Change detection outputs:
--------------------------------------------------
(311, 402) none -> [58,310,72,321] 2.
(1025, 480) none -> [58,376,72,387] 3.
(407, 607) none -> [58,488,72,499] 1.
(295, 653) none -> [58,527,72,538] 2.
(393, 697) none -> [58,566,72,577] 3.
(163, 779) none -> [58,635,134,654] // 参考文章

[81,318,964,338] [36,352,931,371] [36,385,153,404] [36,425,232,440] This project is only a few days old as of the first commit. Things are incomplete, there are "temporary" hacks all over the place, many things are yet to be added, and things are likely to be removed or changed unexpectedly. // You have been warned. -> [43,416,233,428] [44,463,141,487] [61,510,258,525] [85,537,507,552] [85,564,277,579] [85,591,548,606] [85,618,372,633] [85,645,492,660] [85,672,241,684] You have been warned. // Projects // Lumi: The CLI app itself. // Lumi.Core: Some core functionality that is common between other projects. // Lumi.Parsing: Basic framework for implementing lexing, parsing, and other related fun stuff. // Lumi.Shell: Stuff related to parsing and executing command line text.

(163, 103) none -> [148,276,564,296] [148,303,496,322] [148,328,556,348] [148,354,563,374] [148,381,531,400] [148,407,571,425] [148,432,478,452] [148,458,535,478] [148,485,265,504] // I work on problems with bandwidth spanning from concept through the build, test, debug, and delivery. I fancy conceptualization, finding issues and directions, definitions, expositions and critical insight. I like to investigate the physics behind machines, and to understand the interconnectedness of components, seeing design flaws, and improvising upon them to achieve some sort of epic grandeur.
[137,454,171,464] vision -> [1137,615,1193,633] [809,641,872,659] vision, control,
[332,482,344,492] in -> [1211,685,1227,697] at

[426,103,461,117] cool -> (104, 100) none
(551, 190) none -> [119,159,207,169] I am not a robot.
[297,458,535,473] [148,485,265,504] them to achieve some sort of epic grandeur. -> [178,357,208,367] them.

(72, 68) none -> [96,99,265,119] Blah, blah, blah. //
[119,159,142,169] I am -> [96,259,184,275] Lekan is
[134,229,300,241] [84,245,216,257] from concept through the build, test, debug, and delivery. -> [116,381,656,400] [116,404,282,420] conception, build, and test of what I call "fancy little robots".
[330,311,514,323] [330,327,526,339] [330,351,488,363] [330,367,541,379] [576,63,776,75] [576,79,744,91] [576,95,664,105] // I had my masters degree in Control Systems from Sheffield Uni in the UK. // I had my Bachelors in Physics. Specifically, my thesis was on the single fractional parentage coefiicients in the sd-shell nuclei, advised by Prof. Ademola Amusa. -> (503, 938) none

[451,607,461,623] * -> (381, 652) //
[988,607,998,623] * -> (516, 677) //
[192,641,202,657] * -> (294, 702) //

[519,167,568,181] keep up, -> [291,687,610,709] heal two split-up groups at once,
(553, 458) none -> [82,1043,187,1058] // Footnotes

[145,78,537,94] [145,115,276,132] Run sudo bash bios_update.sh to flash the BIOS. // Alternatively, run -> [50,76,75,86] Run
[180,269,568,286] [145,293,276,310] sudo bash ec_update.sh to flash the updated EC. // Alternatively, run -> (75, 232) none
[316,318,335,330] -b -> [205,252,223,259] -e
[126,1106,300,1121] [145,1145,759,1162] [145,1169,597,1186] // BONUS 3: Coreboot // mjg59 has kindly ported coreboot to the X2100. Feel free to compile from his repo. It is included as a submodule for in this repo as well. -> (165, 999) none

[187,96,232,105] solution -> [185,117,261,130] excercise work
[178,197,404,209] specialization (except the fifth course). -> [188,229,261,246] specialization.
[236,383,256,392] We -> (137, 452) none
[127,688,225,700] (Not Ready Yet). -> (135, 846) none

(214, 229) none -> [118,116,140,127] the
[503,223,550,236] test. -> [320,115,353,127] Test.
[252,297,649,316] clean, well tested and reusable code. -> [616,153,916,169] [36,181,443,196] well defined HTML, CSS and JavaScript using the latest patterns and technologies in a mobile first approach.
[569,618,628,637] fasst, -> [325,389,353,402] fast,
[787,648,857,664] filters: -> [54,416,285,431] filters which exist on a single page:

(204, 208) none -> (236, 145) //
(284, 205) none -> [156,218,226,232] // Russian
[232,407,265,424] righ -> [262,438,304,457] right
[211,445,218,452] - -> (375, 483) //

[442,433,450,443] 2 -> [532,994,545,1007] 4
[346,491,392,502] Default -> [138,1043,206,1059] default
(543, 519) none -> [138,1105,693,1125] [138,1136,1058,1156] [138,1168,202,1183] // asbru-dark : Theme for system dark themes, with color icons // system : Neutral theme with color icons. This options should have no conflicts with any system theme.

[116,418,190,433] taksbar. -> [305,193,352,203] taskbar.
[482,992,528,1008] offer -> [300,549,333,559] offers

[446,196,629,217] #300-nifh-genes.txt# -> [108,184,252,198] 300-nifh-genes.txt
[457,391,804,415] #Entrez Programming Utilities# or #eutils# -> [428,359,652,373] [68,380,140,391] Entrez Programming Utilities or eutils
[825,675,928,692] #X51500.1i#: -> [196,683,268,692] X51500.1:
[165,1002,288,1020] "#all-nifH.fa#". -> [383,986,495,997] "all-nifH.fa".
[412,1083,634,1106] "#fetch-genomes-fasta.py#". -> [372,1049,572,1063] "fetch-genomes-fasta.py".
--------------------------------------------------
- Work task -
Quote only the stretch of lines that starts the data above and ends with the line containing "(163, 779) none -> [58,635,134,654] // 参考文章", both included.

- Answer area -
(311, 402) none -> [58,310,72,321] 2.
(1025, 480) none -> [58,376,72,387] 3.
(407, 607) none -> [58,488,72,499] 1.
(295, 653) none -> [58,527,72,538] 2.
(393, 697) none -> [58,566,72,577] 3.
(163, 779) none -> [58,635,134,654] // 参考文章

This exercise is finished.